*Exercise directions*.
Copy every entry exactly, but skip the pictures.

== Exercise inputs

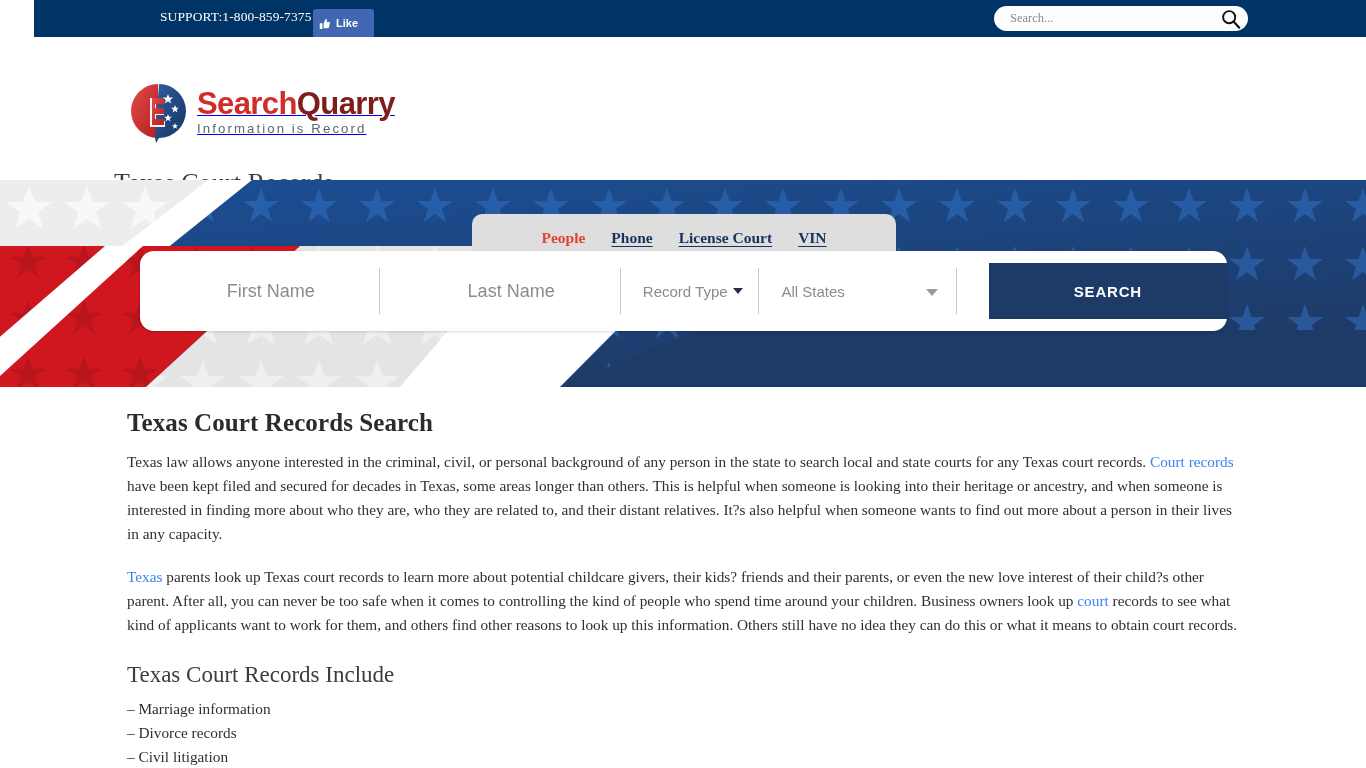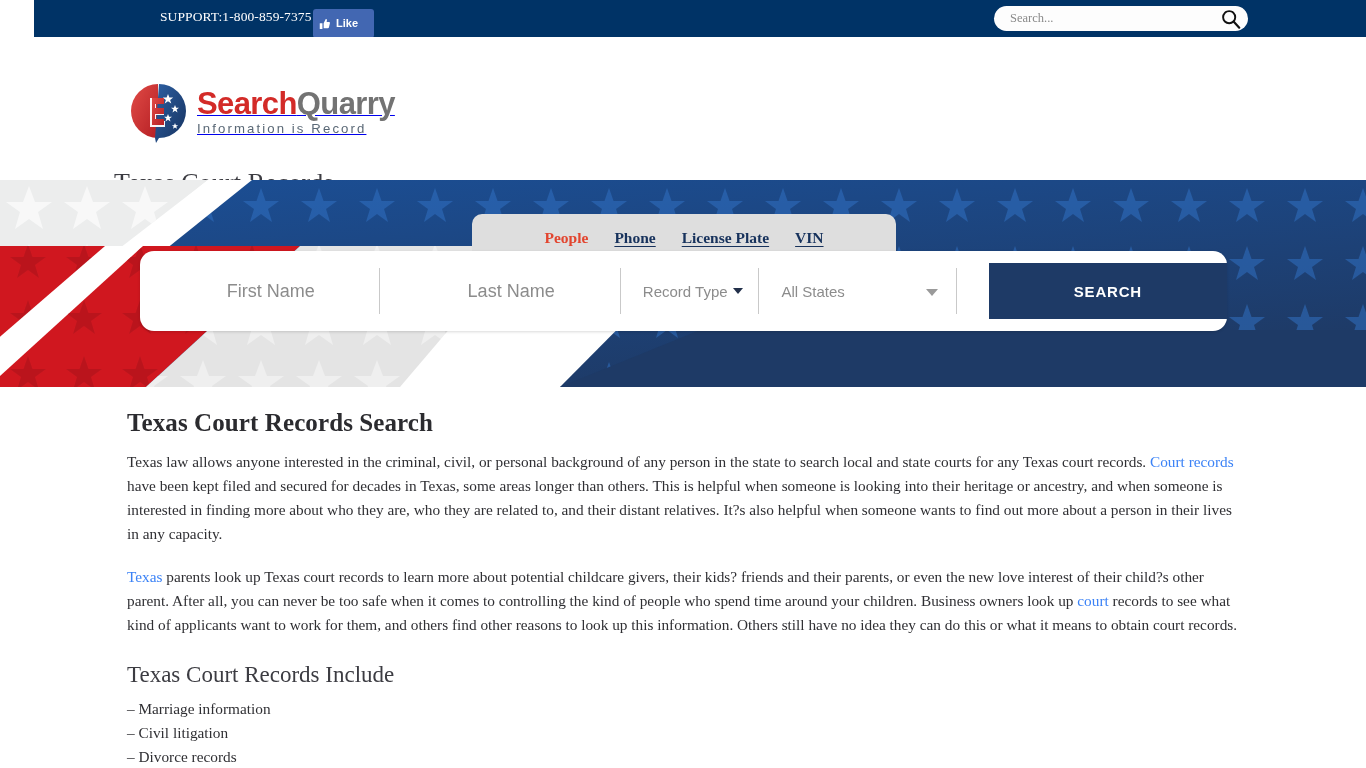"Quarry" .logo-quarry-word { color: #737373 -> #7f1d1d }
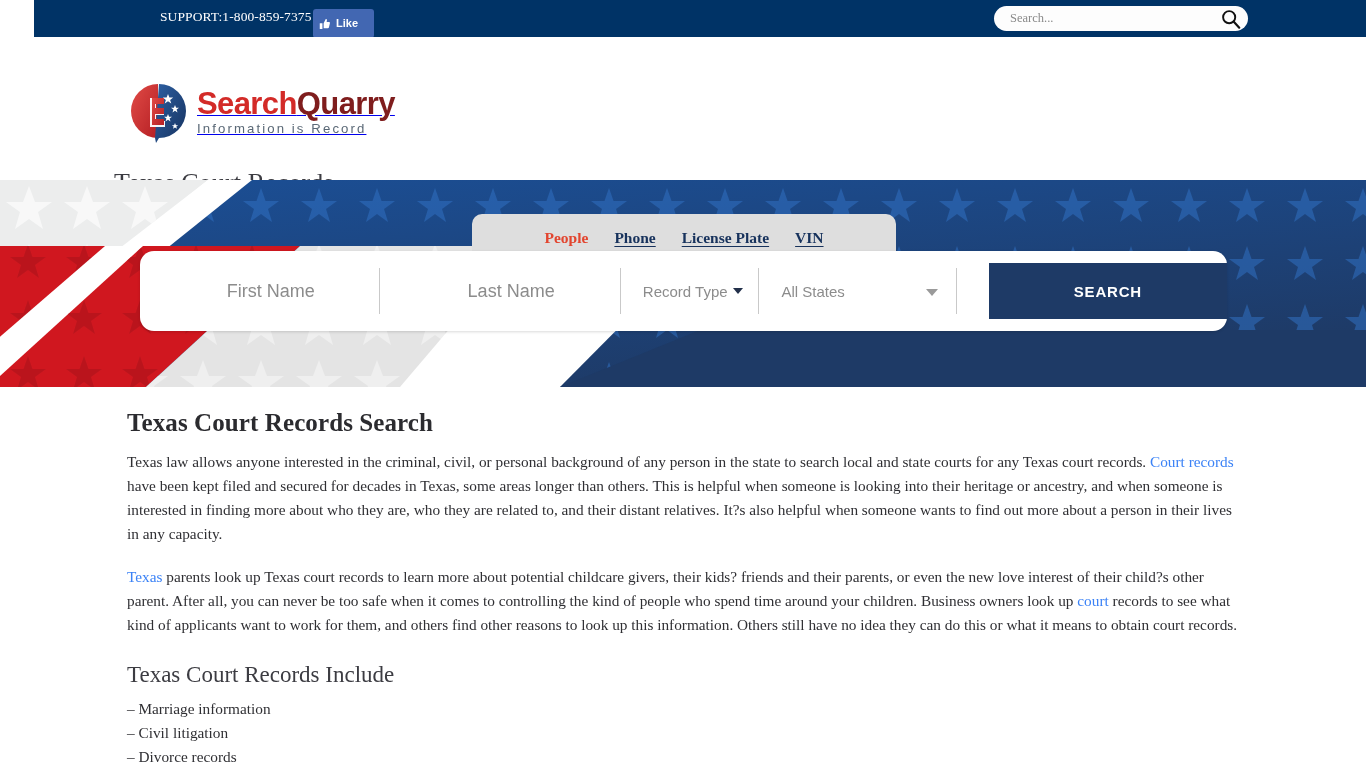"License Plate" a { text: Plate -> Court }
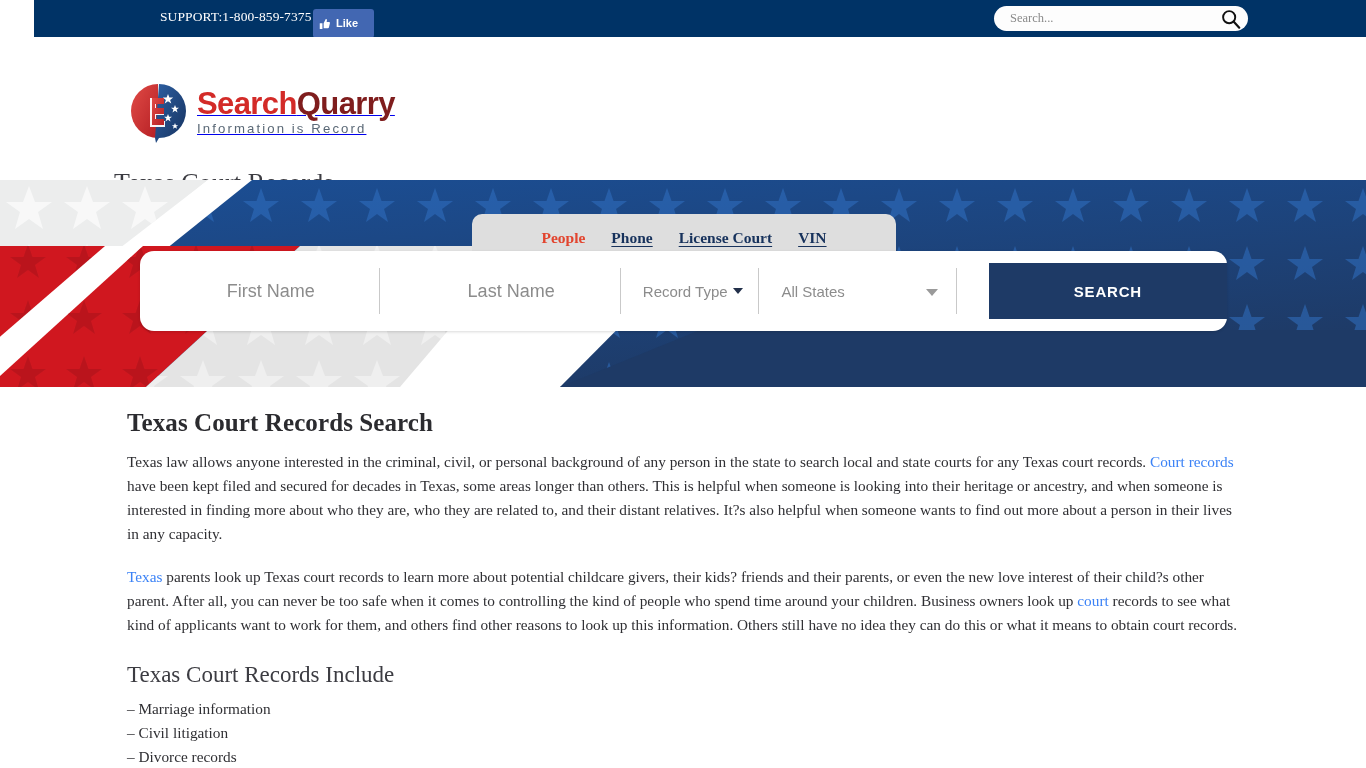"– Civil litigation" div.list-line { order: before "– Divorce records" -> after "– Divorce records" }
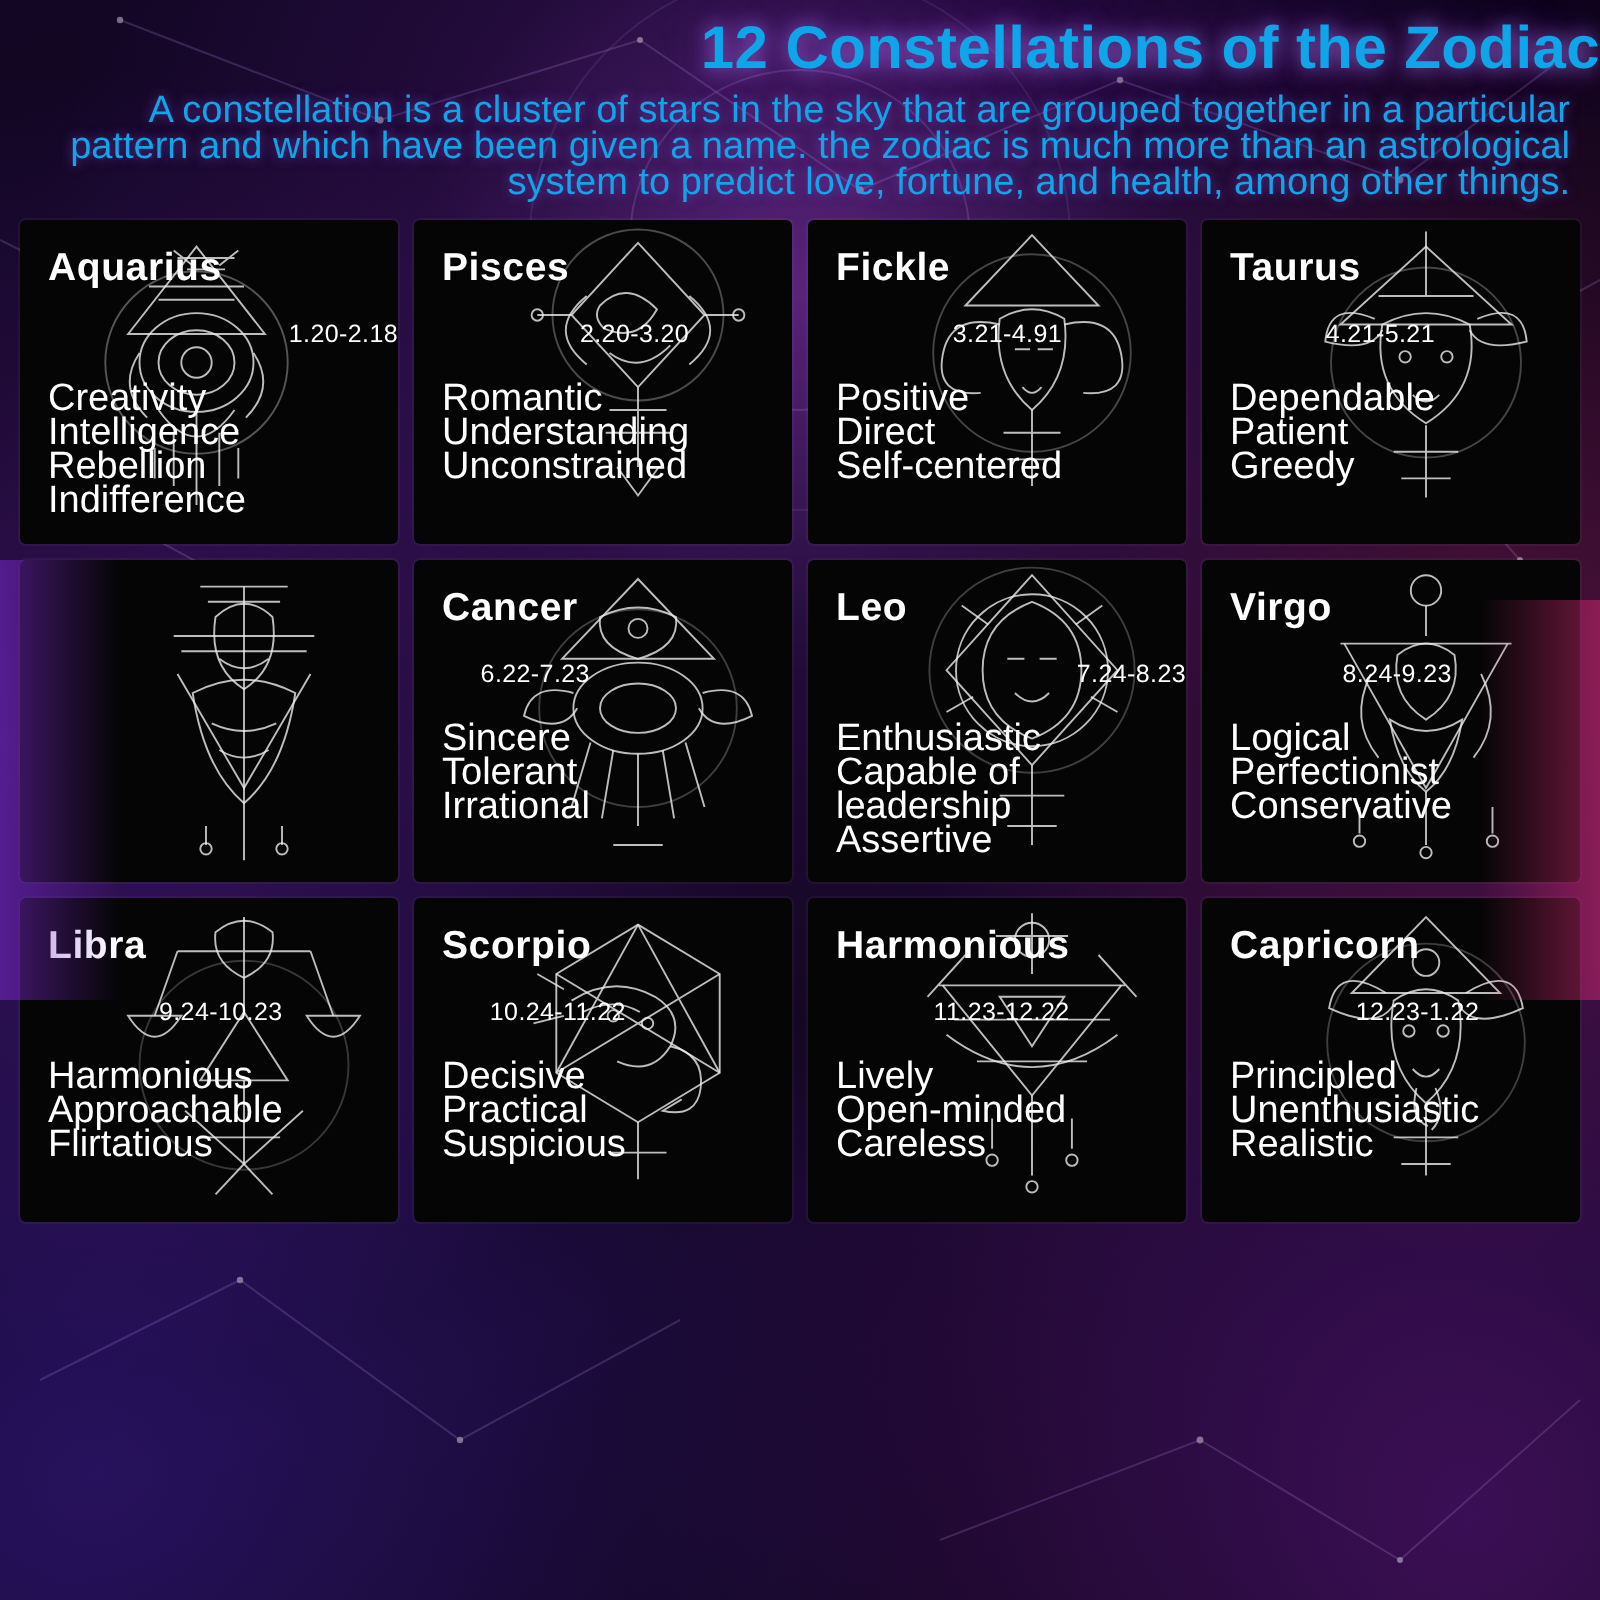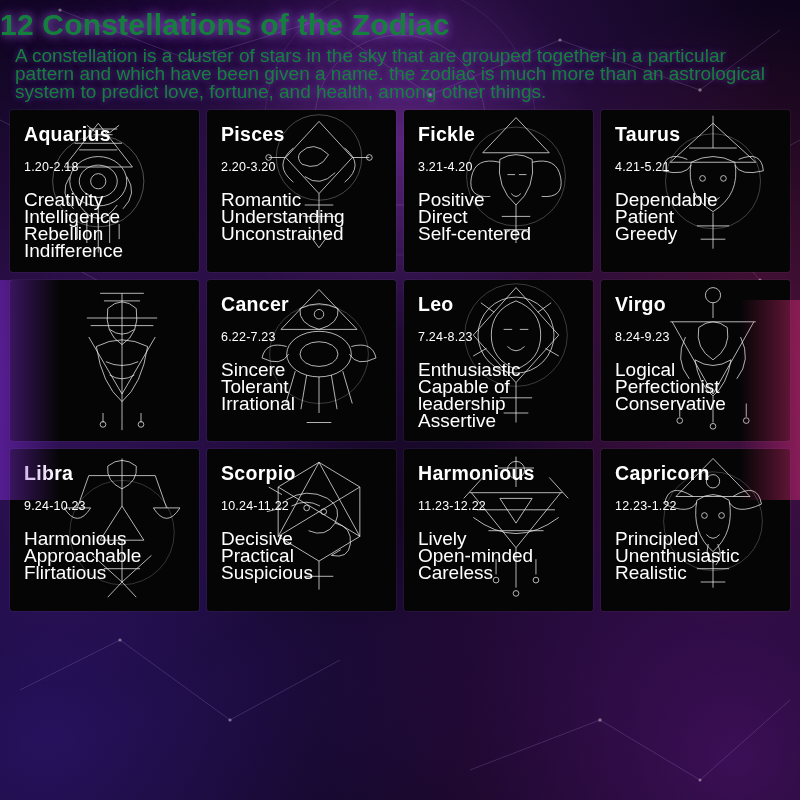"12 Constellations of the Zodiac" header { color: #15803d -> #0ea5e9; text-align: left -> right }
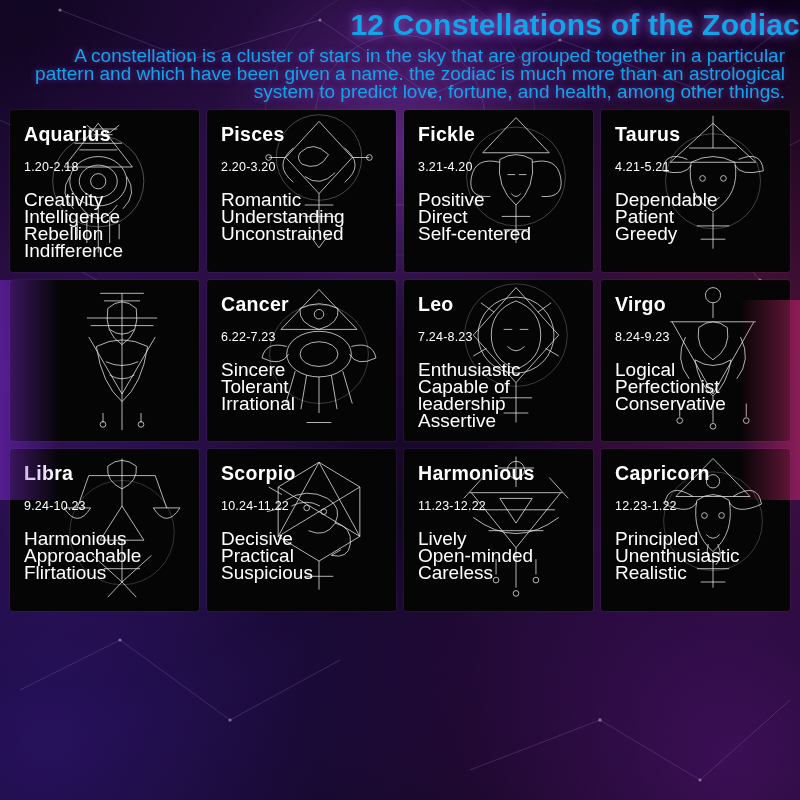"1.20-2.18" .sign-dates { text-align: none -> right }
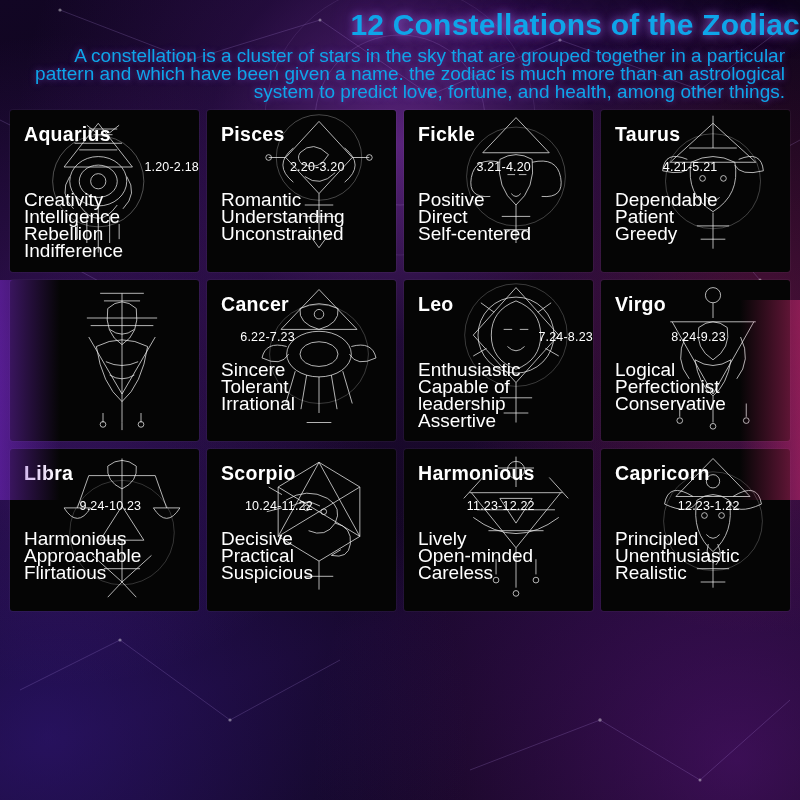"3.21-4.20" div.sign-dates { text: 3.21-4.20 -> 3.21-4.91 }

====

*Exercise solution*.
"Quarry" .logo-quarry-word { color: #737373 -> #7f1d1d }
"License Plate" a { text: Plate -> Court }
"– Civil litigation" div.list-line { order: before "– Divorce records" -> after "– Divorce records" }
"12 Constellations of the Zodiac" header { color: #15803d -> #0ea5e9; text-align: left -> right }
"1.20-2.18" .sign-dates { text-align: none -> right }
"3.21-4.20" div.sign-dates { text: 3.21-4.20 -> 3.21-4.91 }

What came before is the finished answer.